## Name: Adaptive-collective classification
### Date: 18/7/2024
### Status: Need to work on the idea more.
### Idea: (on binary classification)
The idea was to fit LRs/simple DTs on subsets that are easily distinguisable betwen them. Afterwards we would only have to select the correct classifier to predict each sample at inference time.

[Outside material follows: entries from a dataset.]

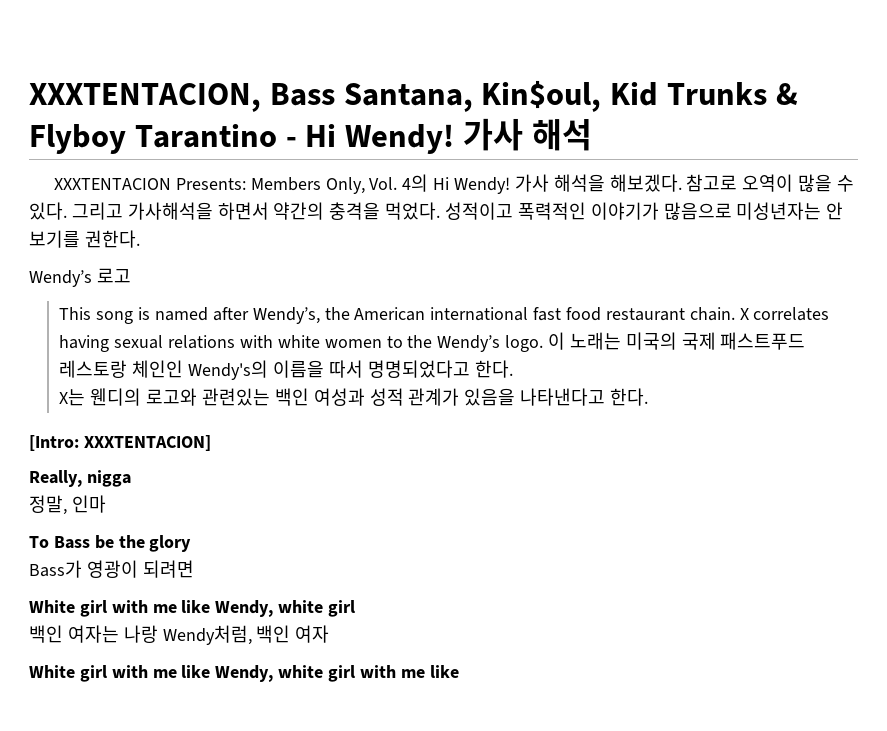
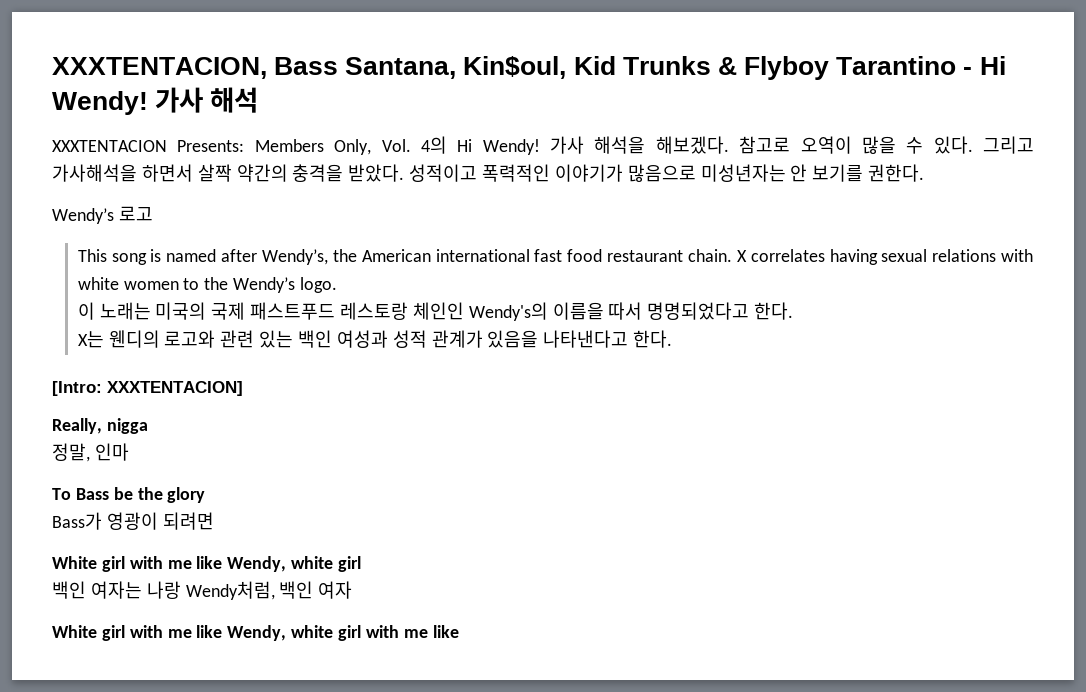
- 그리고 가사해석을 하면서 약간의 충격을 먹었다.
+ 그리고 가사해석을 하면서 살짝 약간의 충격을 받았다.
- X correlates having sexual relations with white women to the Wendy’s logo. 이 노래는 미국의 국제 패스트푸드 레스토랑 체인인 Wendy's의 이름을 따서 명명되었다고 한다.
+ X correlates having sexual relations with white women to the Wendy’s logo.
+ 이 노래는 미국의 국제 패스트푸드 레스토랑 체인인 Wendy's의 이름을 따서 명명되었다고 한다.
- X는 웬디의 로고와 관련있는 백인 여성과 성적 관계가 있음을 나타낸다고 한다.
+ X는 웬디의 로고와 관련 있는 백인 여성과 성적 관계가 있음을 나타낸다고 한다.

Conceptually this is related to other ideas/questions as well:
1. Can we split a given training dataset to multiple sets that are linearly separable? This seems too PAC-related and was not really confident to tackle this.
2. For finding the correct classifier adaptively for each sample thought of the following:
   1. First thought of something like check whether taking a step/partial fit with the sample to infer would change the original weights/model.
      1. The problem with this approach is that we need to have the label of the sample to infer (obv. unknown).
      2. To tackle the previous I created the **MDL** classifier. We essentially re-train 2 classifiers, one with the full-training + (the query sample, pos) and the second with the full-training + (the query sample, neg).
      3. Then we count how much the model was changed:
         1. One way is to count the differences in model weights/feature importances_ (did not work well) -- MODEL BASED.
         2. Better yet was to count the number of changes against the original predictions (worked ok) -- PERF BASED.
         3. Better yet is to count the change in accuracy (because the original predictionc could be wrong) (worked ok) -- PERF BASED.
         4. Tried also to check whether it changed the max_depth (with max_depth = None) (works ok) -- MODEL BASED.W
      4. **DOES NOT WORK**
   2. Then we could do something distance based on the original training samples.
      1. We can think of things related to knn-graphs and label smoothness on the graph, except for distance based things.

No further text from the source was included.